Task objective | Without the pictures, return each record as it appears.

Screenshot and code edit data

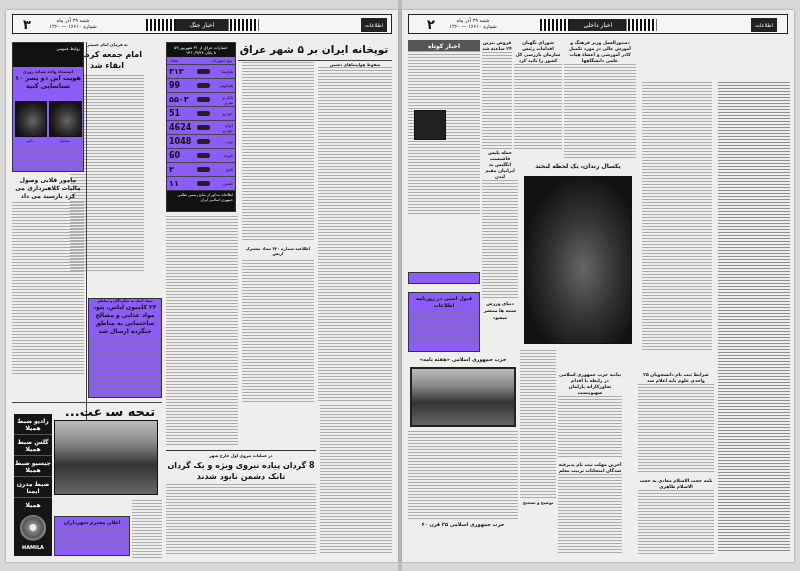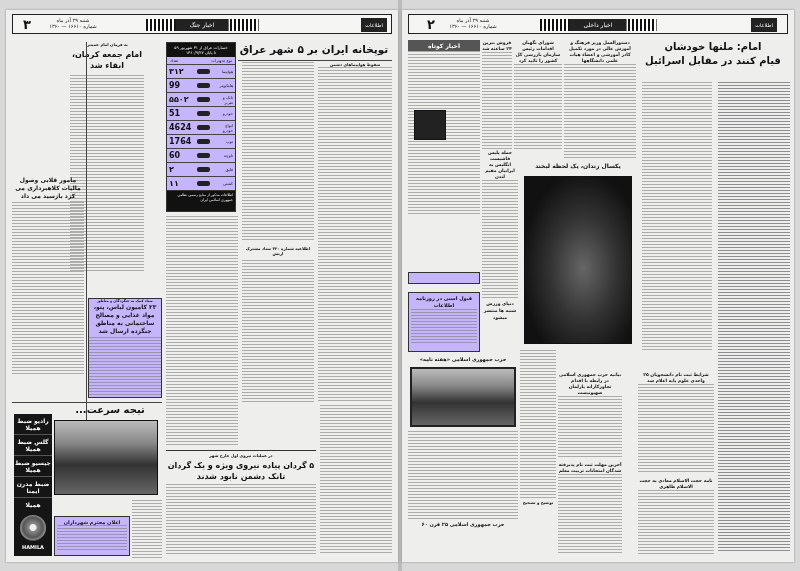--- a/index.html
+++ b/index.html
@@ -220,10 +220,6 @@
     <div class="logo" style="right:10px">اطلاعات</div>
   </div>
 
-  <div class="col" style="left:236px;top:30px;width:150px;height:40px">
-    <div class="head" style="font-size:10px;line-height:14px">امام: ملتها خودشان</div>
-    <div class="head" style="font-size:10px;line-height:14px">قیام کنند در مقابل اسرائیل</div>
-  </div>
   <div class="col" style="left:240px;top:72px;width:70px;height:270px">
       <div class="txt"></div>
     </div>

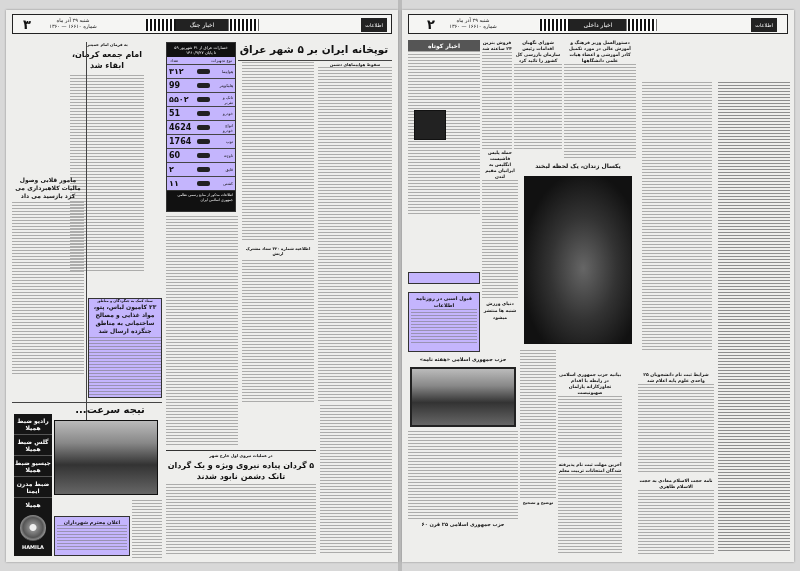--- a/index.html
+++ b/index.html
@@ -16,7 +16,7 @@
     background:repeating-linear-gradient(90deg,#111 0 2px,#fff 2px 4px)}
   .hdr .sect span{display:block;background:#222;color:#fff;font-size:6px;line-height:12px;padding:0 14px;direction:rtl}
   .hdr .logo{position:absolute;top:3px;width:26px;height:14px;background:#222;color:#fff;font-size:5px;line-height:14px;text-align:center}
-  .box{position:absolute;border:1px solid #333;background:#c4b5fd;overflow:hidden}
+  .box{position:absolute;border:1px solid #333;background:#8b5cf6;overflow:hidden}
   .col{position:absolute;overflow:hidden}
   .txt{direction:rtl;text-align:justify;font-size:4px;line-height:5px;color:#444;
     background:repeating-linear-gradient(180deg,#777 0 1px,transparent 1px 3px);background-clip:content-box;height:100%;opacity:.55}

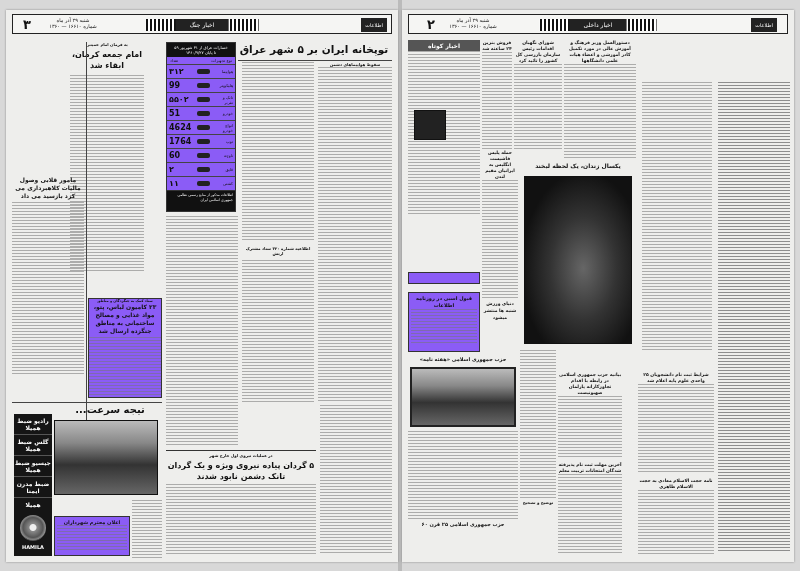--- a/index.html
+++ b/index.html
@@ -163,6 +163,20 @@
   </div>
   <div class="vr" style="left:80px;top:32px;height:440px"></div>
 
+  <div class="box" style="left:6px;top:32px;width:72px;height:130px">
+    <div style="height:24px;background:#111;color:#fff;font-size:4px;direction:rtl;padding:3px">
+      <span>روابط عمومی</span>
+    </div>
+    <div class="head" style="font-size:4px;margin-top:2px">استمداد واحد شبانه روزی</div>
+    <div class="head" style="font-size:6.5px;line-height:8px">هویت این دو پسر ۱۰ شناسایی کنید</div>
+    <div class="photo" style="left:2px;top:58px;width:32px;height:36px"></div>
+    <div class="photo" style="left:36px;top:58px;width:33px;height:36px"></div>
+    <div style="position:absolute;top:96px;left:0;width:100%;display:flex;justify-content:space-around;font-size:3.5px">
+      <span>ناصر</span>
+      <span>سیامک</span>
+    </div>
+    <div class="txt" style="position:absolute;top:102px;left:2px;right:2px;height:26px"></div>
+  </div>
   <div class="col" style="left:6px;top:164px;width:72px;height:200px">
     <div class="head" style="font-size:6px;line-height:8px;margin:2px 0">مامور قلابی وصول مالیات کلاهبرداری می کرد بازسید می داد</div>
     <div class="txt"></div>

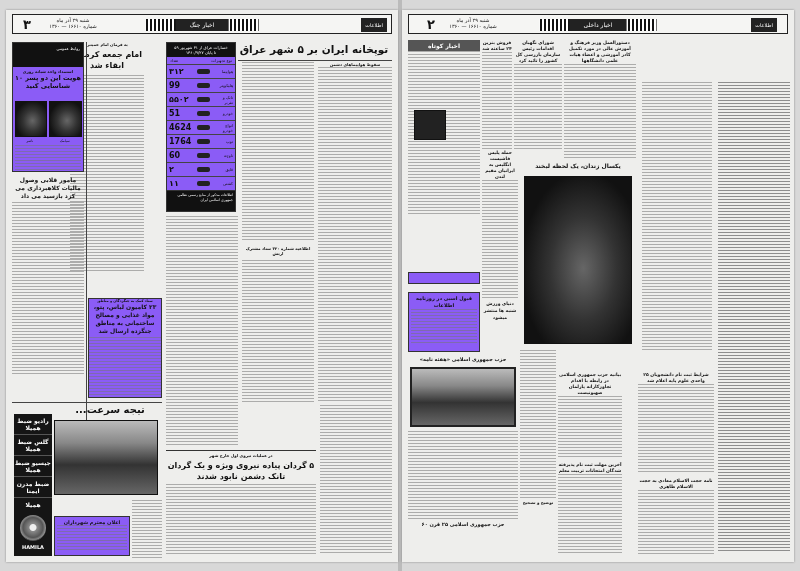--- a/index.html
+++ b/index.html
@@ -118,7 +118,7 @@
             <td class="ic">
               <i></i>
             </td>
-            <td class="val">1764</td>
+            <td class="val">1048</td>
           </tr>
       <tr>
             <td class="lbl">ناوچه</td>

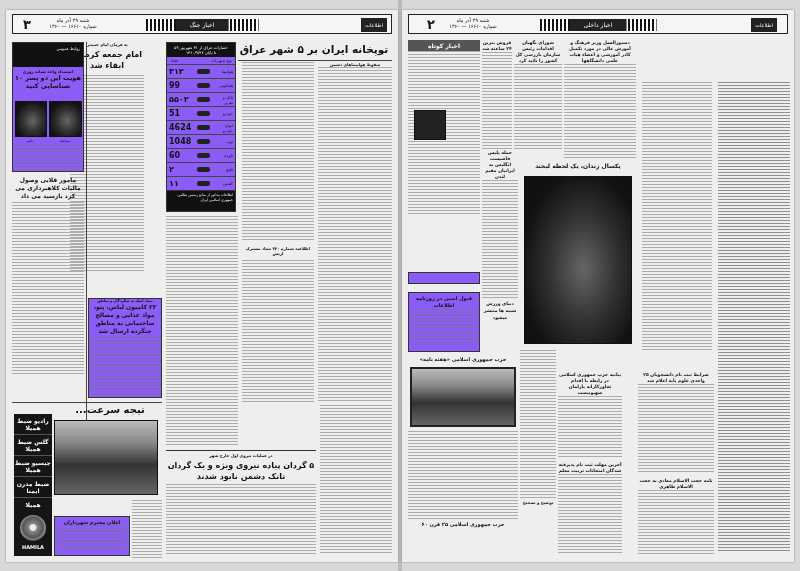--- a/index.html
+++ b/index.html
@@ -190,7 +190,7 @@
   <div class="hr" style="left:6px;top:392px;width:150px"></div>
 
   <div class="col" style="left:50px;top:394px;width:108px;height:12px">
-    <div class="head" style="font-size:10px">تیجه سرعت...</div>
+    <div class="head" style="font-size:13px">تیجه سرعت...</div>
   </div>
   <div class="photo light" style="left:48px;top:410px;width:104px;height:75px"></div>
   <div class="box" style="left:48px;top:506px;width:76px;height:40px;padding:2px">

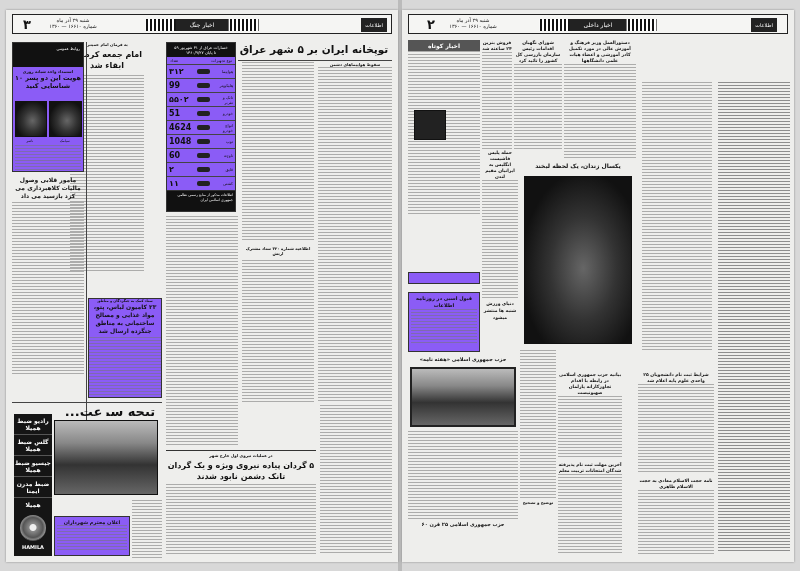--- a/index.html
+++ b/index.html
@@ -213,7 +213,7 @@
 
   <div class="box" style="left:160px;top:440px;width:150px;height:108px;border-width:1px 0 0 0;background:transparent">
     <div class="head" style="font-size:4px;margin-top:2px">در عملیات نیروی اول خارج شهر</div>
-    <div class="head" style="font-size:8px;line-height:11px;margin:2px 0">۵ گردان پیاده نیروی ویژه و یک گردان تانک دشمن نابود شدند</div>
+    <div class="head" style="font-size:8px;line-height:11px;margin:2px 0">8 گردان پیاده نیروی ویژه و یک گردان تانک دشمن نابود شدند</div>
     <div class="txt" style="height:70px"></div>
   </div>
   <div class="col" style="left:314px;top:395px;width:72px;height:150px">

Solution to this exercise |
--- a/index.html
+++ b/index.html
@@ -220,10 +220,6 @@
     <div class="logo" style="right:10px">اطلاعات</div>
   </div>
 
-  <div class="col" style="left:236px;top:30px;width:150px;height:40px">
-    <div class="head" style="font-size:10px;line-height:14px">امام: ملتها خودشان</div>
-    <div class="head" style="font-size:10px;line-height:14px">قیام کنند در مقابل اسرائیل</div>
-  </div>
   <div class="col" style="left:240px;top:72px;width:70px;height:270px">
       <div class="txt"></div>
     </div>

--- a/index.html
+++ b/index.html
@@ -16,7 +16,7 @@
     background:repeating-linear-gradient(90deg,#111 0 2px,#fff 2px 4px)}
   .hdr .sect span{display:block;background:#222;color:#fff;font-size:6px;line-height:12px;padding:0 14px;direction:rtl}
   .hdr .logo{position:absolute;top:3px;width:26px;height:14px;background:#222;color:#fff;font-size:5px;line-height:14px;text-align:center}
-  .box{position:absolute;border:1px solid #333;background:#c4b5fd;overflow:hidden}
+  .box{position:absolute;border:1px solid #333;background:#8b5cf6;overflow:hidden}
   .col{position:absolute;overflow:hidden}
   .txt{direction:rtl;text-align:justify;font-size:4px;line-height:5px;color:#444;
     background:repeating-linear-gradient(180deg,#777 0 1px,transparent 1px 3px);background-clip:content-box;height:100%;opacity:.55}

--- a/index.html
+++ b/index.html
@@ -163,6 +163,20 @@
   </div>
   <div class="vr" style="left:80px;top:32px;height:440px"></div>
 
+  <div class="box" style="left:6px;top:32px;width:72px;height:130px">
+    <div style="height:24px;background:#111;color:#fff;font-size:4px;direction:rtl;padding:3px">
+      <span>روابط عمومی</span>
+    </div>
+    <div class="head" style="font-size:4px;margin-top:2px">استمداد واحد شبانه روزی</div>
+    <div class="head" style="font-size:6.5px;line-height:8px">هویت این دو پسر ۱۰ شناسایی کنید</div>
+    <div class="photo" style="left:2px;top:58px;width:32px;height:36px"></div>
+    <div class="photo" style="left:36px;top:58px;width:33px;height:36px"></div>
+    <div style="position:absolute;top:96px;left:0;width:100%;display:flex;justify-content:space-around;font-size:3.5px">
+      <span>ناصر</span>
+      <span>سیامک</span>
+    </div>
+    <div class="txt" style="position:absolute;top:102px;left:2px;right:2px;height:26px"></div>
+  </div>
   <div class="col" style="left:6px;top:164px;width:72px;height:200px">
     <div class="head" style="font-size:6px;line-height:8px;margin:2px 0">مامور قلابی وصول مالیات کلاهبرداری می کرد بازسید می داد</div>
     <div class="txt"></div>

--- a/index.html
+++ b/index.html
@@ -118,7 +118,7 @@
             <td class="ic">
               <i></i>
             </td>
-            <td class="val">1764</td>
+            <td class="val">1048</td>
           </tr>
       <tr>
             <td class="lbl">ناوچه</td>

--- a/index.html
+++ b/index.html
@@ -190,7 +190,7 @@
   <div class="hr" style="left:6px;top:392px;width:150px"></div>
 
   <div class="col" style="left:50px;top:394px;width:108px;height:12px">
-    <div class="head" style="font-size:10px">تیجه سرعت...</div>
+    <div class="head" style="font-size:13px">تیجه سرعت...</div>
   </div>
   <div class="photo light" style="left:48px;top:410px;width:104px;height:75px"></div>
   <div class="box" style="left:48px;top:506px;width:76px;height:40px;padding:2px">

--- a/index.html
+++ b/index.html
@@ -213,7 +213,7 @@
 
   <div class="box" style="left:160px;top:440px;width:150px;height:108px;border-width:1px 0 0 0;background:transparent">
     <div class="head" style="font-size:4px;margin-top:2px">در عملیات نیروی اول خارج شهر</div>
-    <div class="head" style="font-size:8px;line-height:11px;margin:2px 0">۵ گردان پیاده نیروی ویژه و یک گردان تانک دشمن نابود شدند</div>
+    <div class="head" style="font-size:8px;line-height:11px;margin:2px 0">8 گردان پیاده نیروی ویژه و یک گردان تانک دشمن نابود شدند</div>
     <div class="txt" style="height:70px"></div>
   </div>
   <div class="col" style="left:314px;top:395px;width:72px;height:150px">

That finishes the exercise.